▶ _Exercise aim_: Once you reach the line that contains "discount: 15% = 719.10 -> none", retype it and every line after it exactly, ending with the last line of the entries.

[Before-and-after change data]
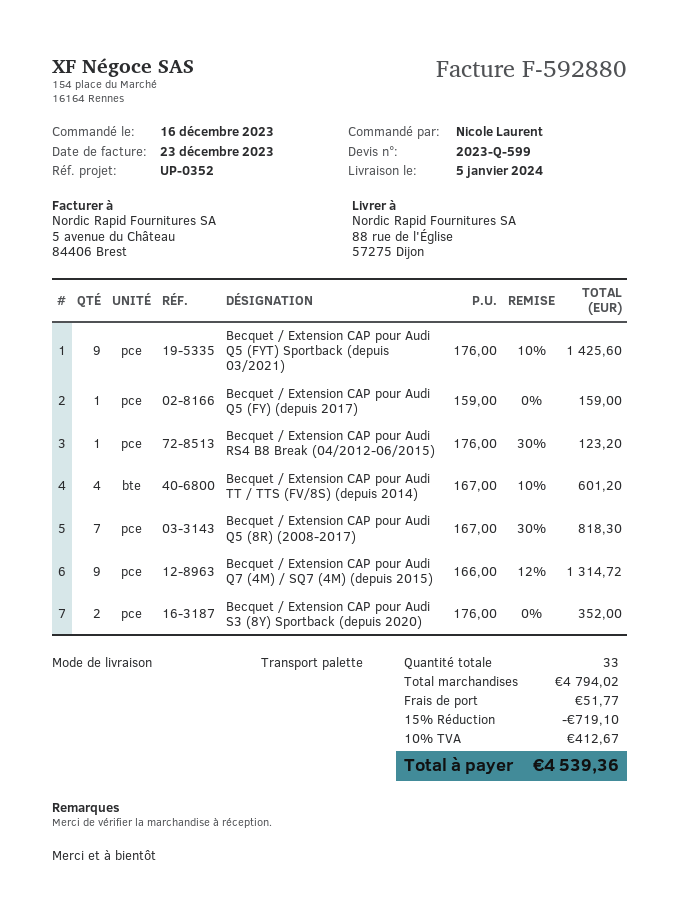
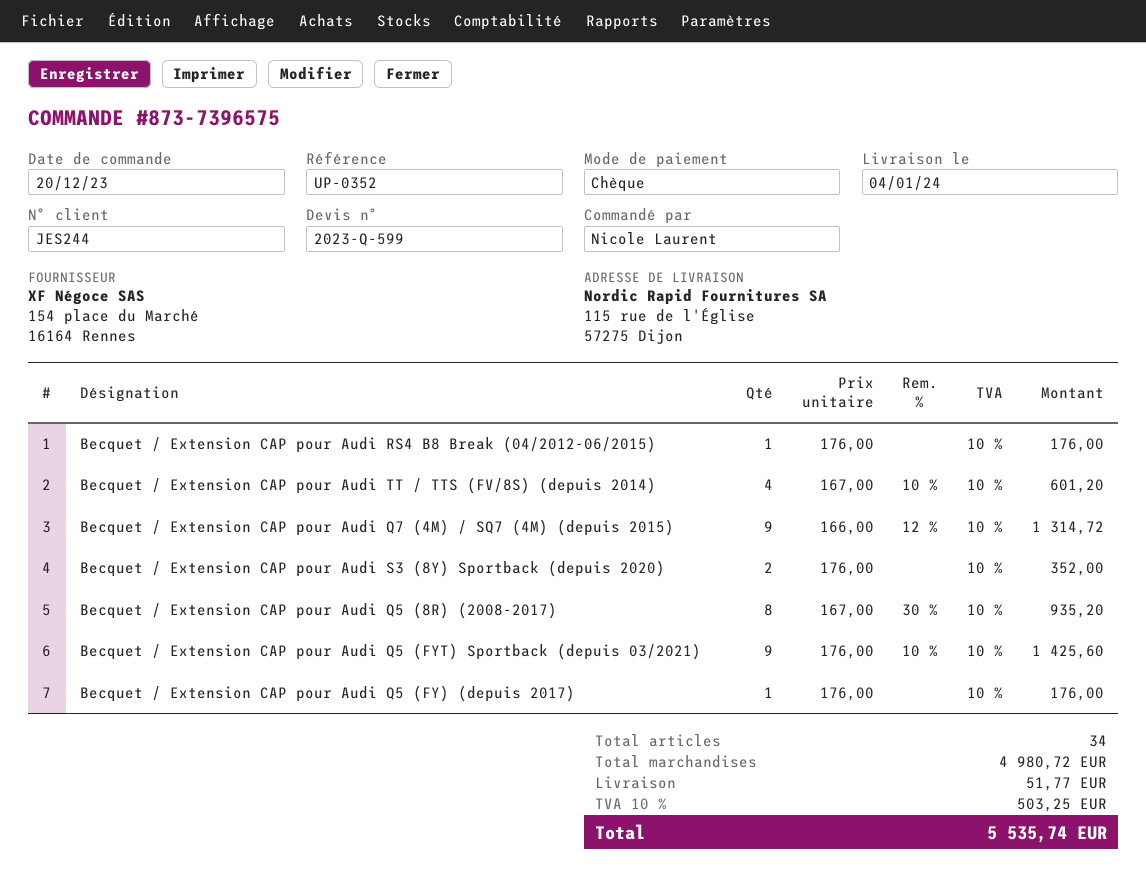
order date: 2023-12-16 -> 2023-12-20
delivery date: 2024-01-05 -> 2024-01-04
ship to: 88 rue de l'Église, 57275 Dijon -> 115 rue de l'Église, 57275 Dijon
Becquet / Extension CAP pour Audi Q5 (FY) (depuis 2017): 1 x 159.00 = 159.00 -> 1 x 176.00 = 176.00
Becquet / Extension CAP pour Audi RS4 B8 Break (04/2012-06/2015): 1 x 176.00 - 30% = 123.20 -> 1 x 176.00 = 176.00
Becquet / Extension CAP pour Audi Q5 (8R) (2008-2017): 7 x 167.00 - 30% = 818.30 -> 8 x 167.00 - 30% = 935.20
total quantity: 33 -> 34
subtotal: 4794.02 -> 4980.72
discount: 15% = 719.10 -> none
tax: 10% = 412.67 -> 10% = 503.25
total: 4539.36 -> 5535.74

▶ _Response box_:
discount: 15% = 719.10 -> none
tax: 10% = 412.67 -> 10% = 503.25
total: 4539.36 -> 5535.74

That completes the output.